CAPED Consultant Certification Workshop registration is open! Register now

Vibe Coding Prototypes Advice


When you asked for my advice, you were wondering whether the code was any good. That’s probably not your biggest problem. Have you tested this with other people? And if so, how?

Vibe coding prototypes can be fast, fun, and surprisingly effective. But when they look real, we fall into common biases: confirmation, anchoring, sunk cost, precision, and optimism. In this episode, Peter shares his positive experience vibe coding a helper app for a NY Times Word Game, and Richard highlights the hidden risks that show up when prototypes start looking like products. Learn how to use vibe coding to accelerate learning — without mistaking a prototype for a product.

Show Notes

Learn More

Want help in figuring out how to do this kind of validation (with or without vibe coding)? These are human things that aren’t really about the technology. We love helping product leaders get better results by taking a systematic human-centric, complexity-aware approach to their work. Learn more by joining us for an upcoming CSPO or A-CSPO, or contact us to discuss a custom engagement.

Episode Transcript

Peter Green: Welcome to the Humanizing Work Show. I’m Peter Green here with Richard Lawrence, and I’ll start today’s episode by saying I’m an AI optimist. I worked at Adobe for 15 years and it’s been really fun to watch what they’ve been doing with generative AI, the features they’re building, and in their approach to trying to do generative AI really ethically.

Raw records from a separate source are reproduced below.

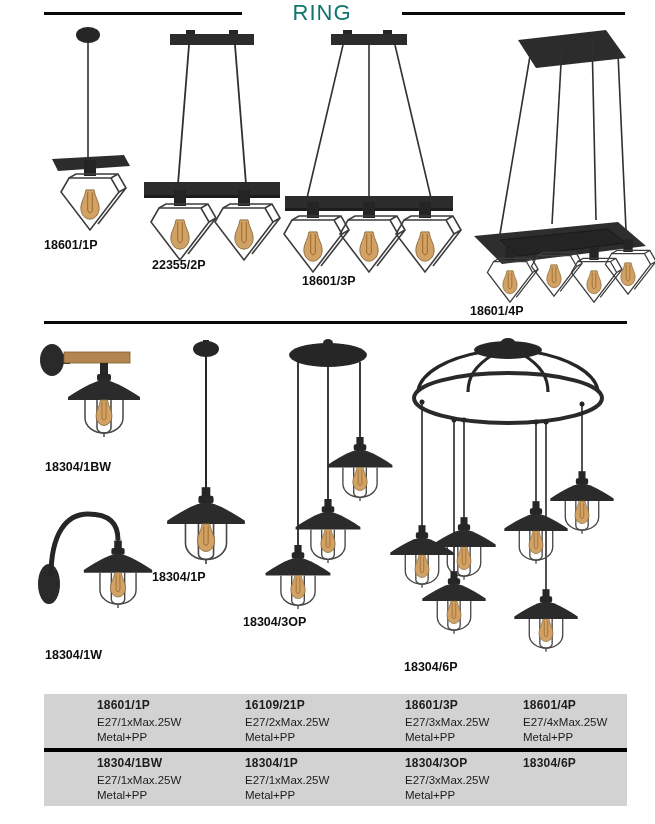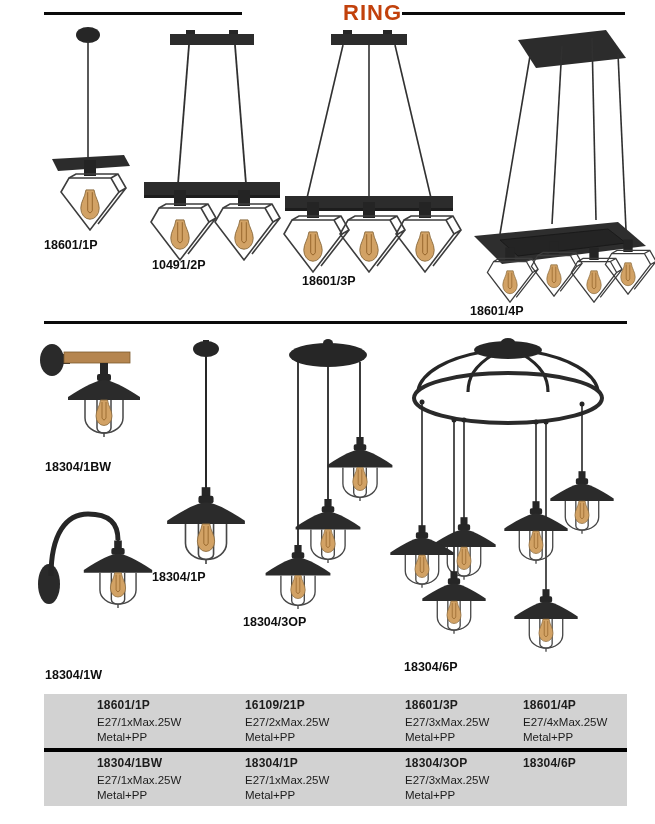"RING" .page-title { color: #c2410c -> #0f766e; font-weight: bold -> normal; text-align: right -> center }
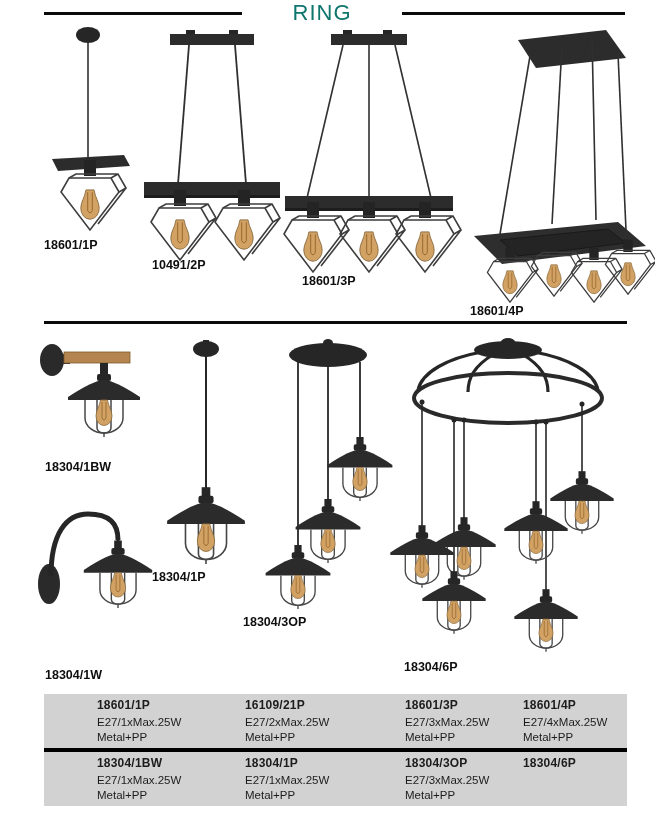"10491/2P" div.prod-label { text: 10491/2P -> 22355/2P }
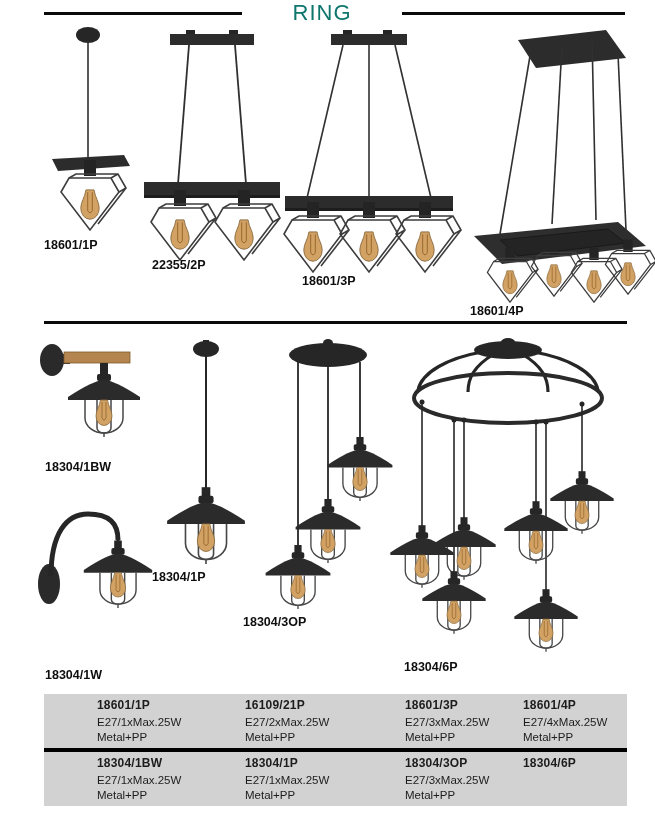"18304/1W" div.prod-label { top: 668px -> 648px }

In fact, there’s a feature called Enhance Speech that’s one of the most magical tools I’ve ever used, and that’s coming from someone who spent decades building and using tools to enhance speech.

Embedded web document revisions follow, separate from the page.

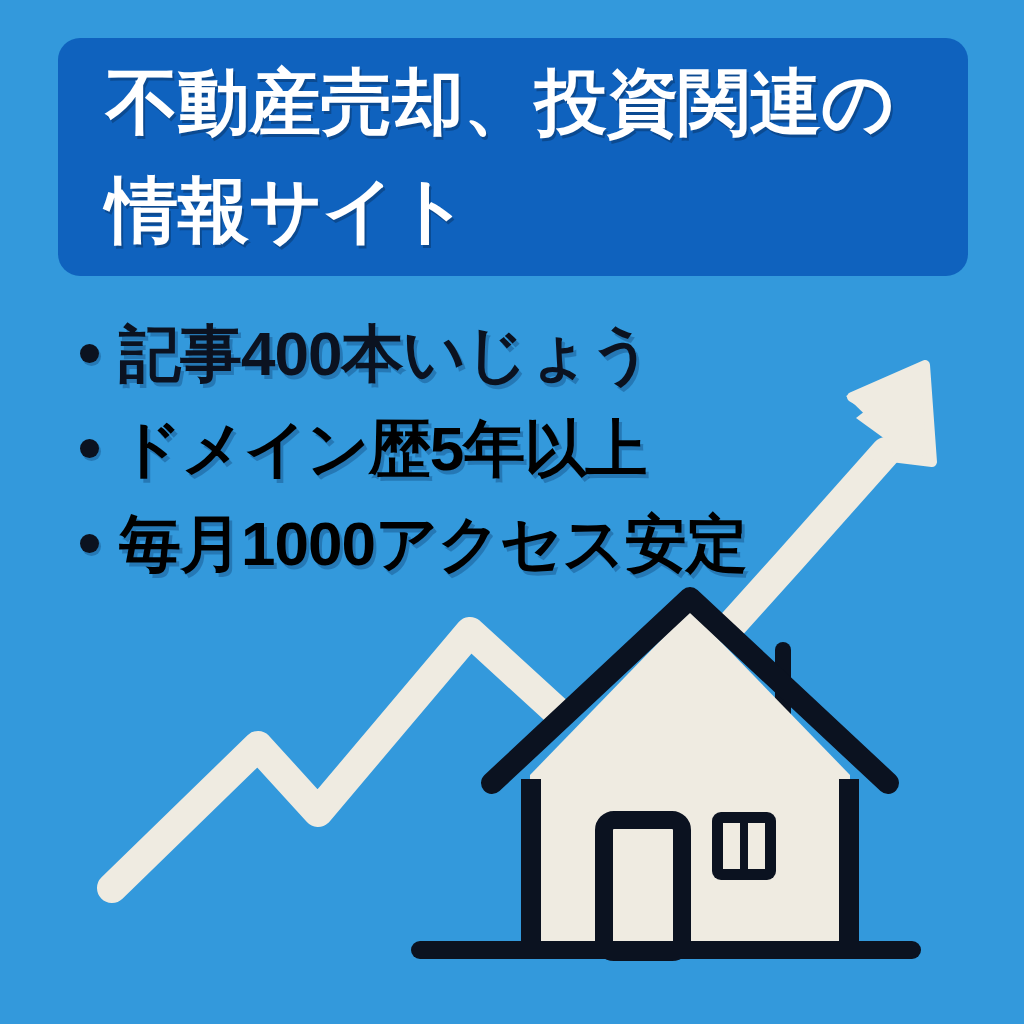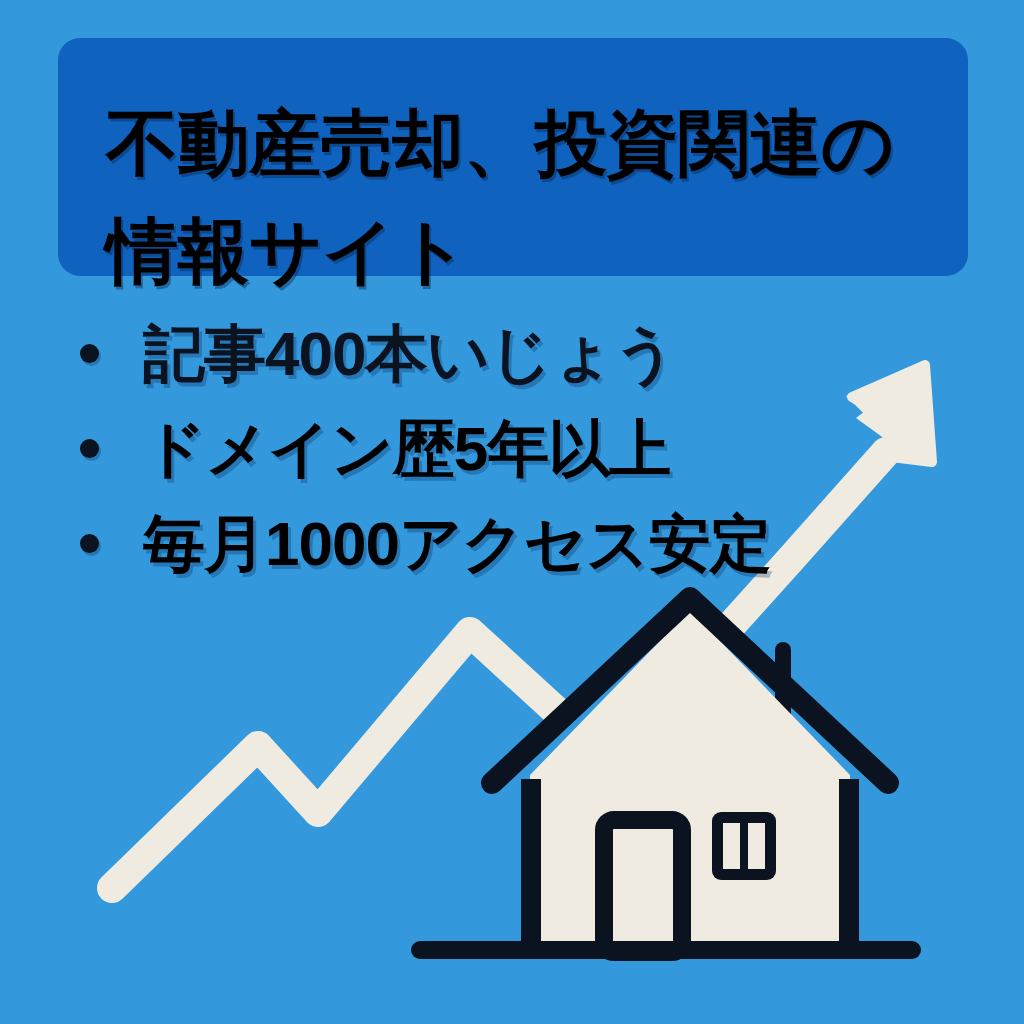"不動産売却、投資関連の" div.banner-line { color: #000000 -> #ffffff; margin-top: 41px -> none }
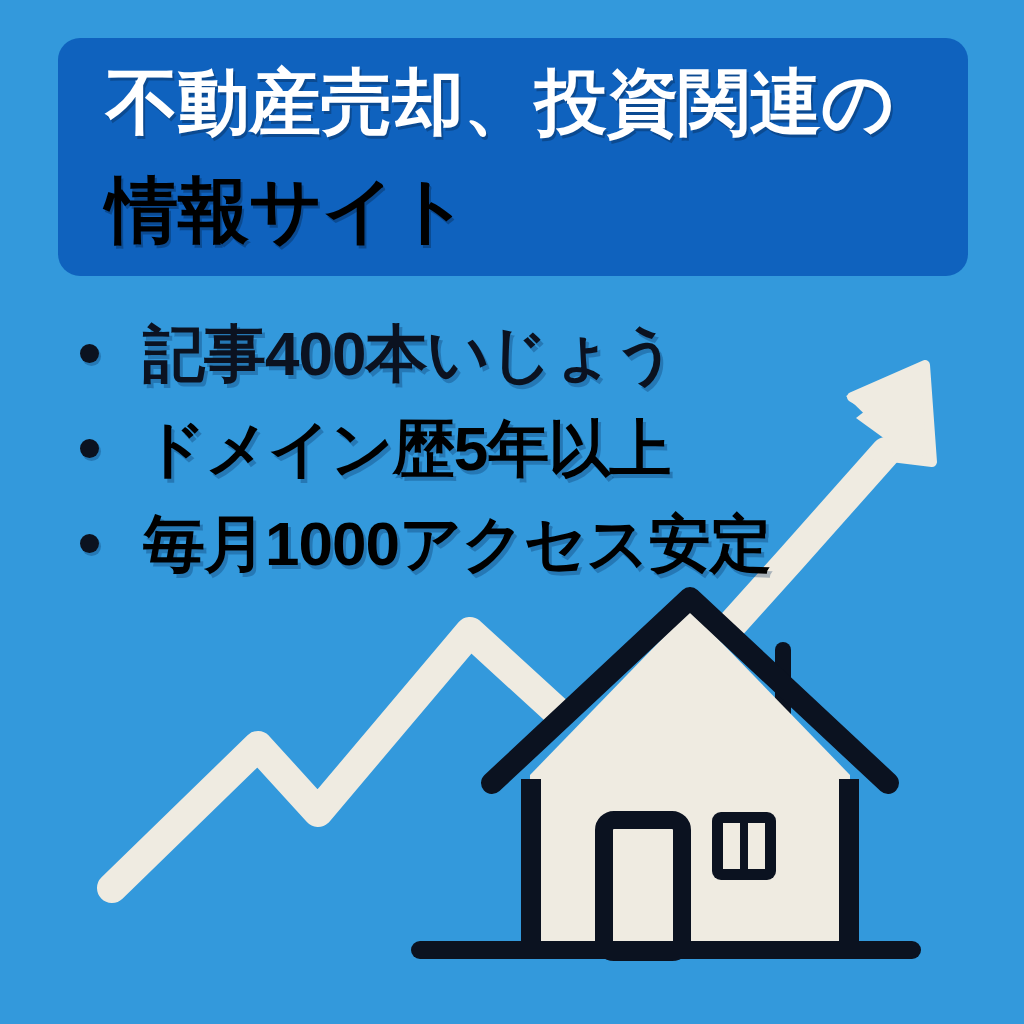"情報サイト" div.banner-line { color: #000000 -> #ffffff }
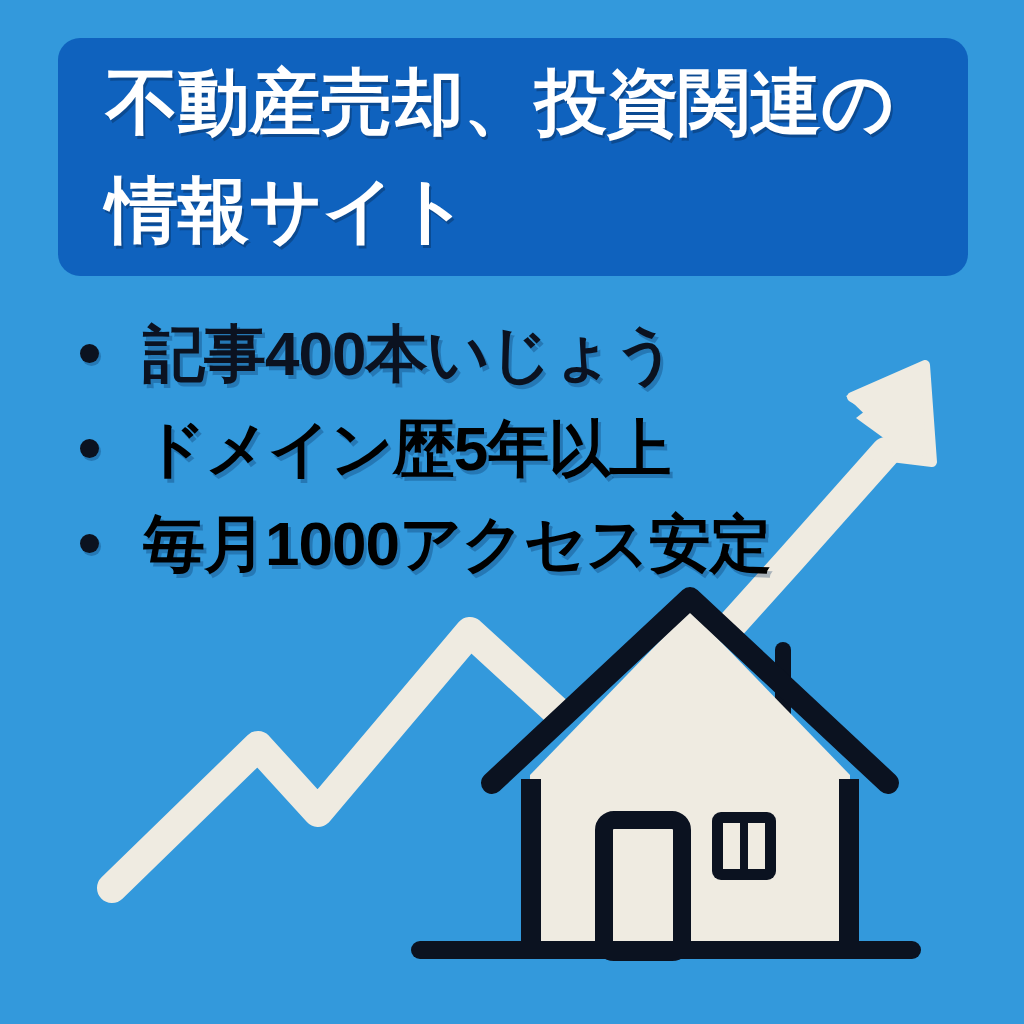"記事400本いじょう" .bullet-row { gap: 24px -> none }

Now, I’m not a software developer, though I’ve worked with and around software developers for the past 20 years. And I’ve been reading reports of product managers and entrepreneurs doing what’s been labeled Vibe Coding. If you’ve been in a no technology mindfulness retreat for the past year and you’ve missed it, vibe coding is essentially prompting an LLM like ChatGPT or Gemini or Claude AI. And then the AI starts writing code and building the app with no requirement of understanding what the AI is doing under the hood. You’re just vibing with the AI, not really worrying too much about system architecture or scalability, reliability, et cetera.

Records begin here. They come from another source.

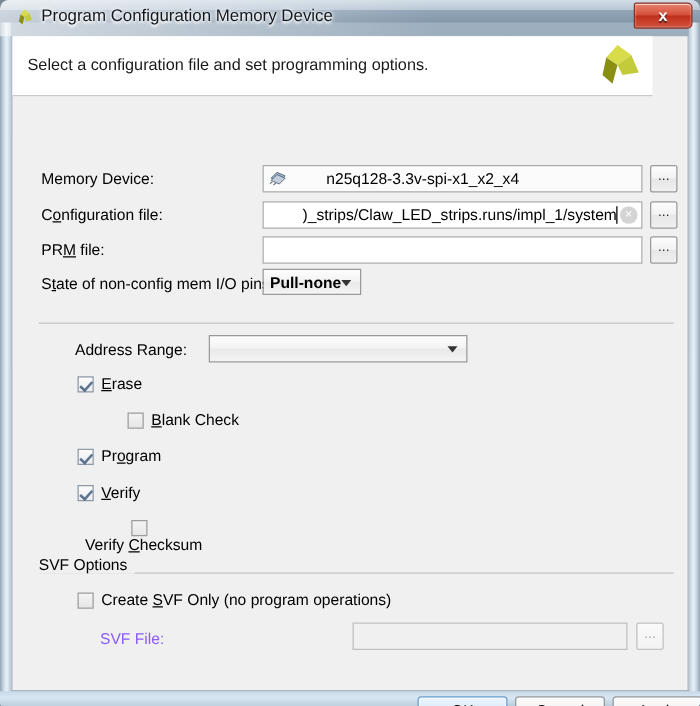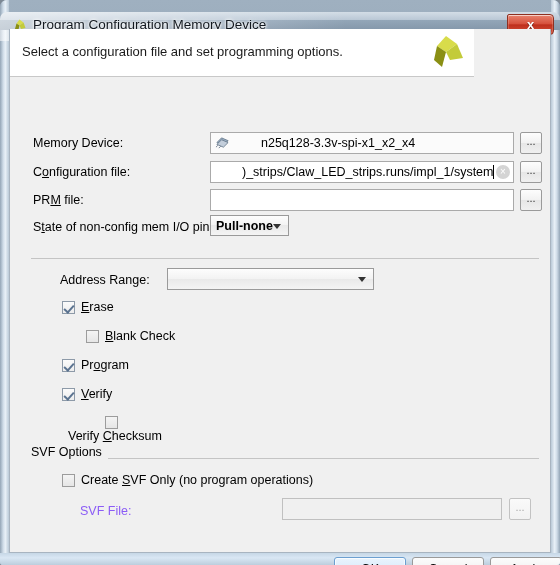"Program Configuration Memory Device" .titlebar { top: 12px -> 0 }
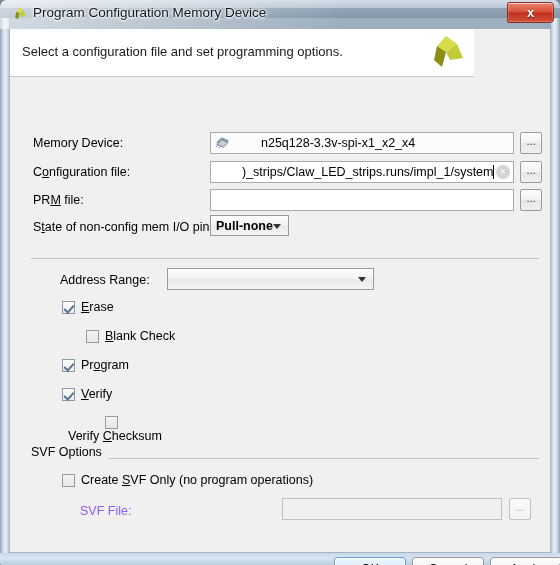"Select a configuration file and" .banner { width: 464px -> 512px }
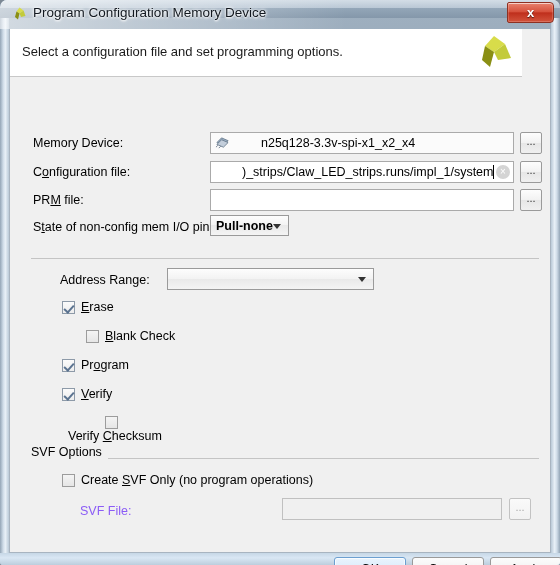"Blank Check" div.cbrow { left: 36px -> 52px }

There are many reports of people finding that vibe coding a prototype feels faster and more effective than writing traditional documents like PRDs or user stories. Then going ahead and using that vibe coded app in customer tests, and handing it off to developers to productize it. Now, I was interested, so I decided to try Vibe Coding a little app, and I had a pretty good experience with it.

I play a bunch of the New York Times Word games, and one of those is called Connections. And all of our family have a text thread where we share our results every day from all these games. Connections is an app that has 16 tiles every day, and then there are four groups of those tiles and you have to figure out how they group together and they go from pretty obvious Connections to more esoteric Connections. I always wished that in the game you could drag and drop the tiles so that I could test things out. Usually they’ll lay the game out in a way that the first row is a red herring. Like the first row of tiles, the first four tiles might say NEVER GONNA GIVE YOU UP, and you might say, oh, well those four go together, right? And just submit ’em. But it doesn’t work out. You have to play with it a little bit and you have to sort of learn some of the patterns. So I thought, if I could just drag and drop the tiles… why don’t I vibe code that?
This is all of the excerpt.